/pgevents

Primary LanguagePythonMIT LicenseMIT

PGEvents

Note: This project is not ready for production yet, but it will be very soon. If you're interested in contributing, send us a note at pgevents@fylehq.com

Introduction

This is a utility to generate table events from Postgres using logical replication and push it to RabbitMQ.

What are you dithering about, you ask?

Imagine you have a table in Postgres DB. You perform some inserts, updates or deletes - either via an application or maybe via SQL scripts. This utility will stream a set of logical Insert, Update or Delete events and put them in a RabbitMQ exchange.

For example, if you have a table like this:

create table users (
    id int primary key,
    full_name text not null
);

If you run the following SQL,

  insert into users(id, full_name) values (1, 'Mikael Åkerfeldt');

You'll see a message in RabbitMQ exchange like this with routing key public.users:

  {
    "table_name": "public.users",
    "old": {},
    "new": {
      "id": 1,
      "full_name": "Mikael Åkerfeldt"
    },
    "id": 1,
    "diff": {
      "id": 1,
      "full_name": "Mikael Åkerfeldt"
    },
    "action": "I"
  }

You can now run async code that works off this event.
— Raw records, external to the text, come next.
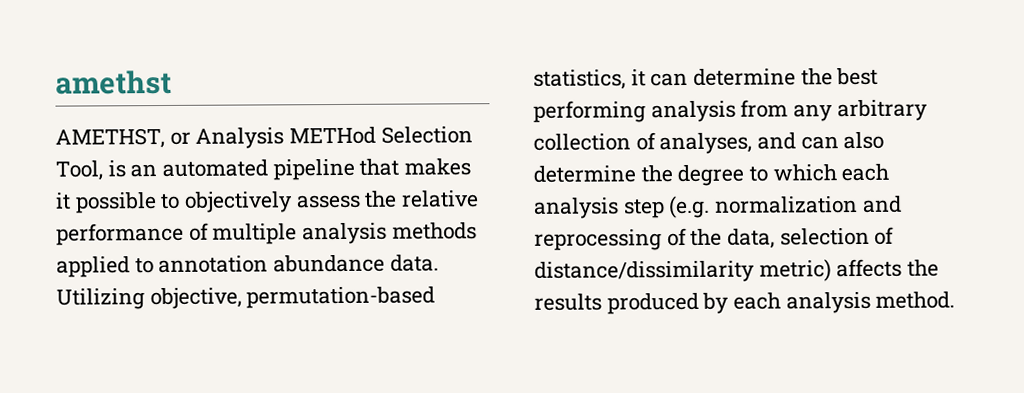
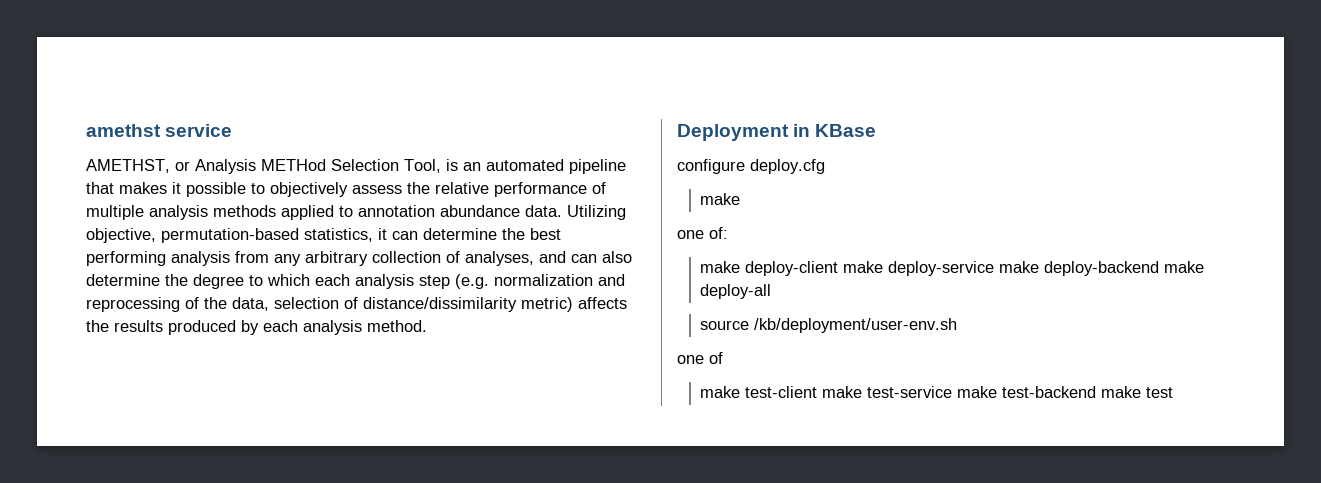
(172, 82) none -> [165,124,233,137] service
(956, 300) none -> [677,124,877,141] [677,159,825,174] [700,193,741,205] [677,227,728,239] [700,261,1205,276] [700,284,772,299] [700,318,958,333] [677,352,723,364] [700,386,1174,398] // Deployment in KBase // configure deploy.cfg // make // one of: // make deploy-client make deploy-service make deploy-backend make deploy-all // source /kb/deployment/user-env.sh // one of // make test-client make test-service make test-backend make test

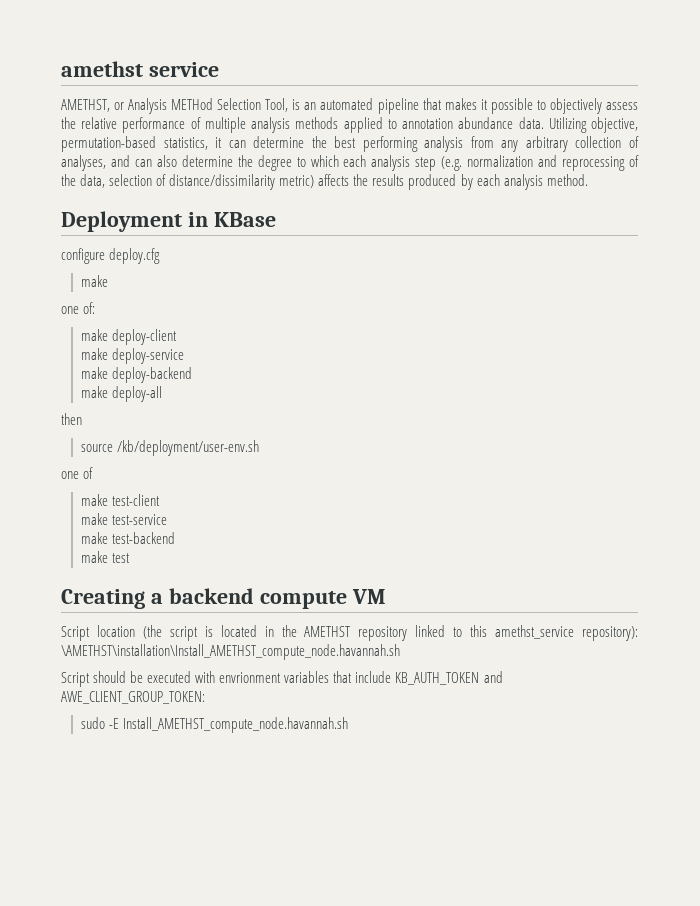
(839, 268) none -> (178, 337) //
(995, 268) none -> (185, 356) //
(1160, 268) none -> (193, 375) //
(772, 291) none -> [61,413,82,425] // then
(818, 392) none -> (161, 500) //
(953, 392) none -> (168, 519) //
(1097, 392) none -> (176, 538) //
(1174, 392) none -> [61,588,386,609] [61,625,639,641] [61,644,400,660] [61,671,503,687] [61,691,205,704] [81,717,349,733] // Creating a backend compute VM // Script location (the script is located in the AMETHST repository linked to this amethst_service repository): \AMETHST\installation\Install_AMETHST_compute_node.havannah.sh // Script should be executed with envrionment variables that include KB_AUTH_TOKEN and AWE_CLIENT_GROUP_TOKEN: // sudo -E Install_AMETHST_compute_node.havannah.sh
E.g. sending an email to a newly signed up user. The possibilities are endless.

pgevents.png

You can read more about how logical replication is being used to raise events here

Try it out in 5 mins

To try out pgevents, you'll need a running Postgres DB, RabbitMQ, a consumer that can read the events etc. To simplify this, we've provided a way to quickly see how things work using docker compose.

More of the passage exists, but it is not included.